■ **What to work on**: Without pictures, return the lines from the one containing "background: #701a75 ->" through the last line of the data below, exactly.

■ **Input**:
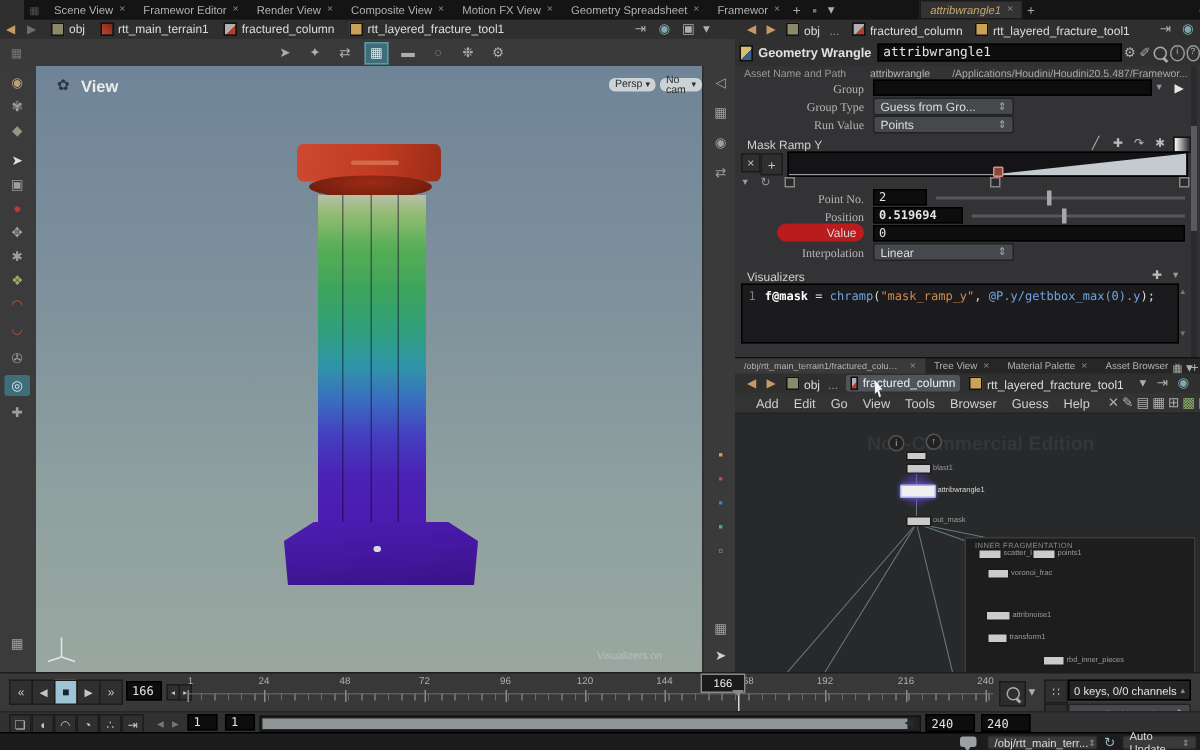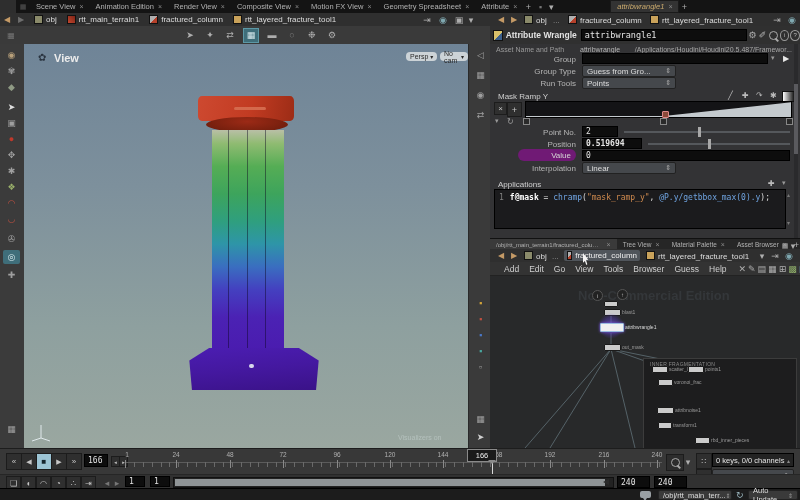"Animation Edition" span { text: Animation Edition -> Framewor Editor }
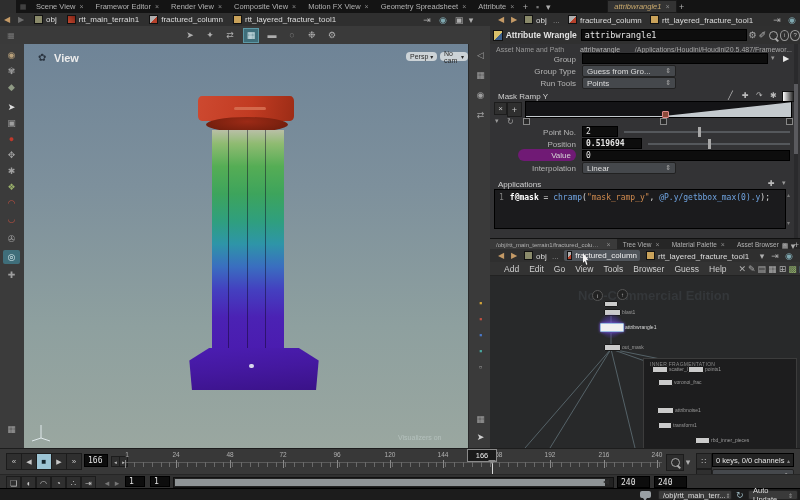"Attribute" span { text: Attribute -> Framewor }
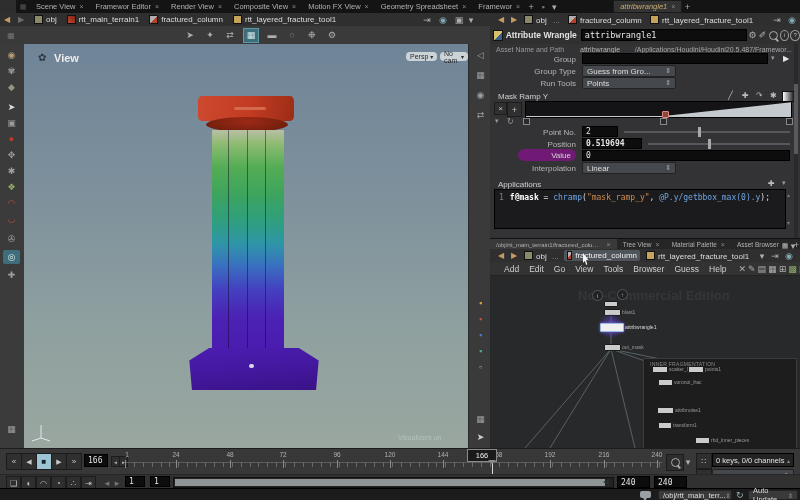"Attribute Wrangle" span { text: Attribute -> Geometry }
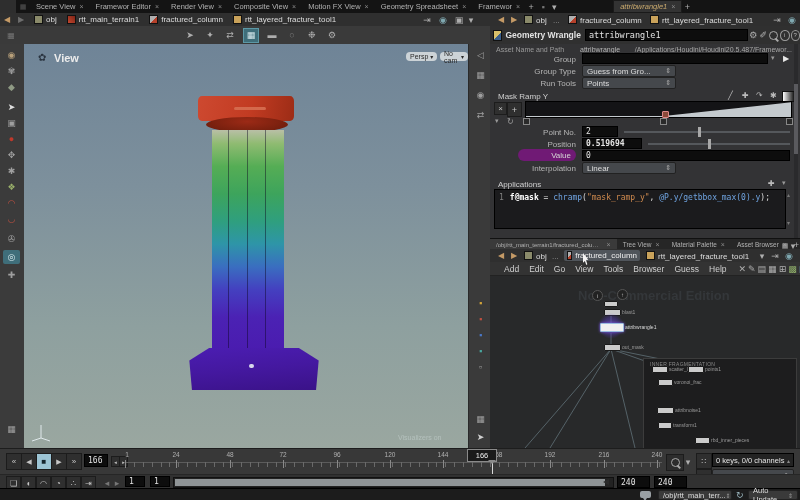"Group" .lbl { font-family: none -> Liberation Serif, serif }
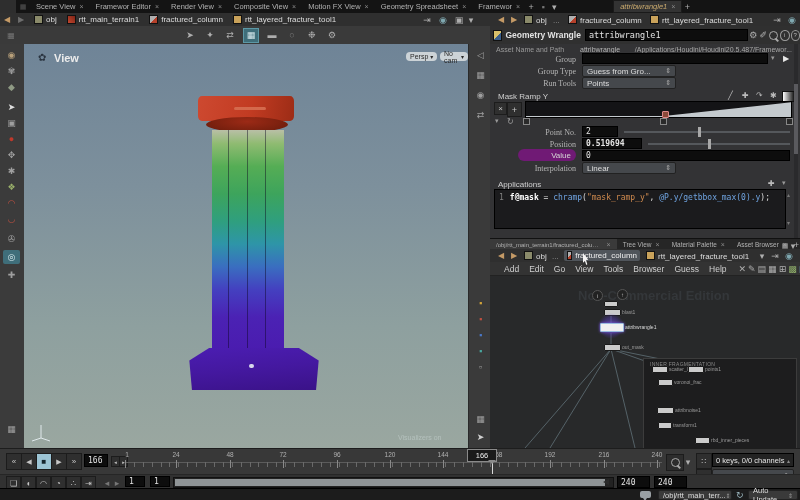"Run Tools" span.ab { text: Tools -> Value }
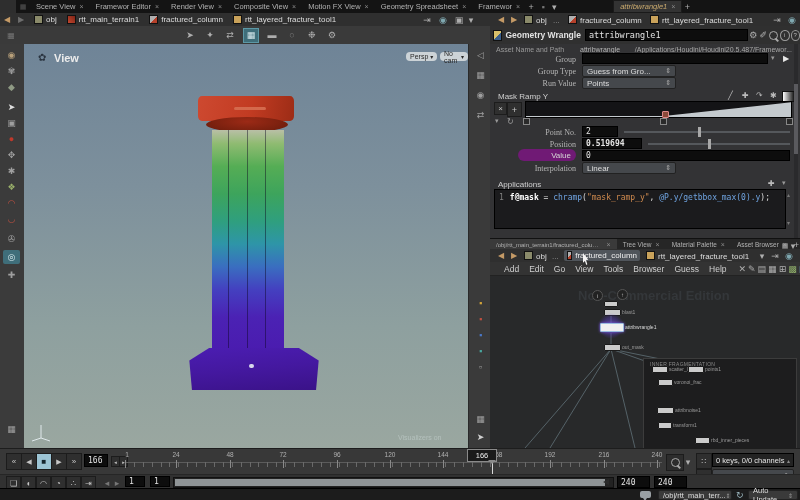"Value" div.ab { background: #701a75 -> #b91c1c }
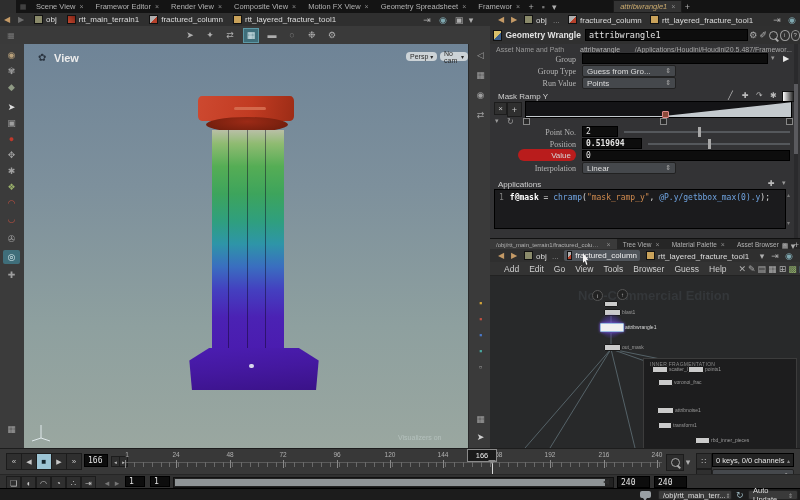"Applications" span.ab { text: Applications -> Visualizers }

■ **Output**:
"Value" div.ab { background: #701a75 -> #b91c1c }
"Applications" span.ab { text: Applications -> Visualizers }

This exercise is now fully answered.